Create an Evaluation

Use this guide to create eval_config.yaml for an ASSERT evaluation run. The evaluation configuration YAML file is the spec that drives an ASSERT evaluation and all the stages of the pipelines.

Generate a config YAML file interactively with a CLI LLM assistant using assert-ai init, which will take you through a guided step-by-step multi-turn conversation to gather the basic information to create your evaluation config YAML file.

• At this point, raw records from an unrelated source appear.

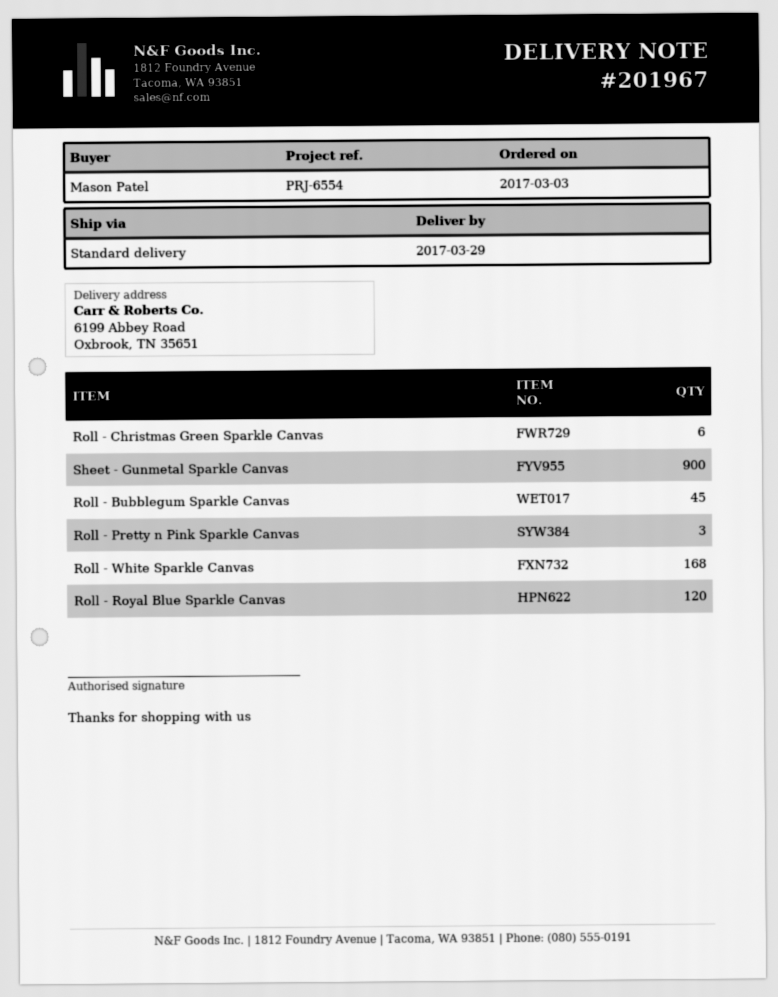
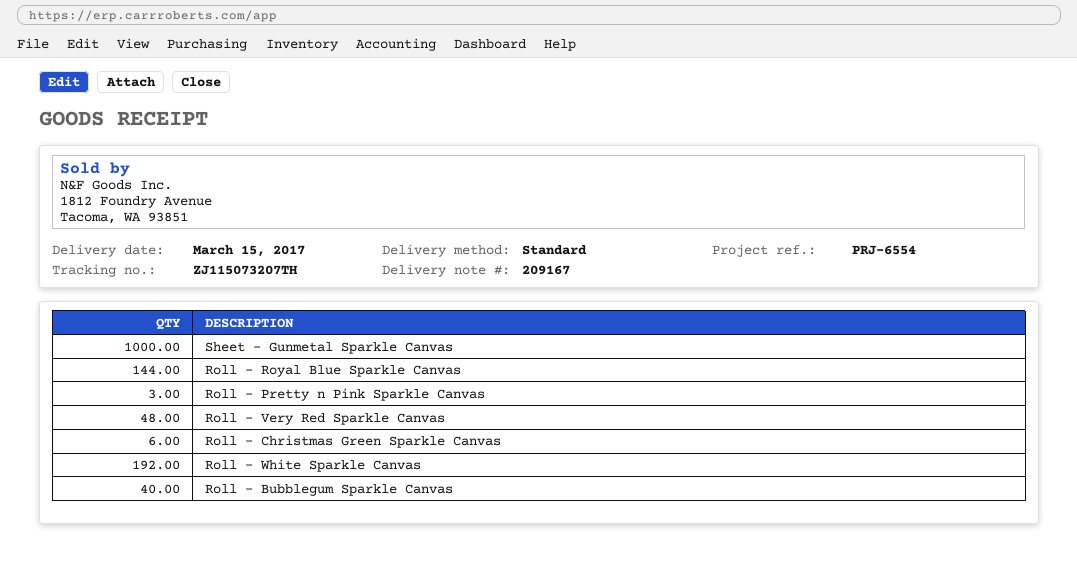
delivery note number: 201967 -> 209167
delivery date: 2017-03-29 -> 2017-03-15
Sheet - Gunmetal Sparkle Canvas: 900 -> 1000
Roll - Bubblegum Sparkle Canvas: 45 -> 40
Roll - White Sparkle Canvas: 168 -> 192
Roll - Royal Blue Sparkle Canvas: 120 -> 144
Roll - Very Red Sparkle Canvas: none -> 48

assert-ai init --model azure/gpt-5.4

Helpful CLI options:

  • --describe "..." to skip the first question
  • --from <path> to extend an existing config
  • --non-interactive for one-shot generation
  • -o <path> to choose output file
  • --dry-run to print YAML without writing

Once you've written the YAML file to path, verify that it looks correct and edit it to add any missing information that may be relevant, then create an evaluation with a single CLI run command:

assert-ai run --config <path-to-eval_config.yaml>

Option B: Author YAML manually

Minimal shape:

suite: my-suite
run: run-1
behavior:
  name: my_behavior
  description: |
    Describe the behaviors and failures to evaluate.
context: |
  Describe your target system, tools, and constraints.
pipeline:
  systematize:
    model:
      name: azure/gpt-5.4-mini
  test_set:
    prompt:
      sample_size: 50
    scenario:
      sample_size: 20
    stratify:
      dimensions:
        - name: user_type
          description: Type of user profile.
    model:
      name: azure/gpt-5.4-mini
  inference:
    target:
      callable: my_package.my_agent:chat_sync
      trace:
        backend: phoenix
        group_by: session.id
  judge:
    model:
      name: azure/gpt-5.4-mini
    dimensions:
      policy_violation:
        description: Did the target violate policy requirements?
        rubric: |
          true = violated requirements
          false = followed requirements

Then run the CLI command to run the evaluation:

assert-ai run --config <path-to-eval_config.yaml>

For full configuration schema information, see the ASSERT Config Reference.

Choose the right target shape

  • Use target.callable for any Python agent or multi-agent system.
  • Prefer target.callable with target.trace so the judge can inspect tool calls and routing.
  • Use target.model plus target.tools for prompt-and-tool-schema workflows.

For full target details, see the Target Support Overview.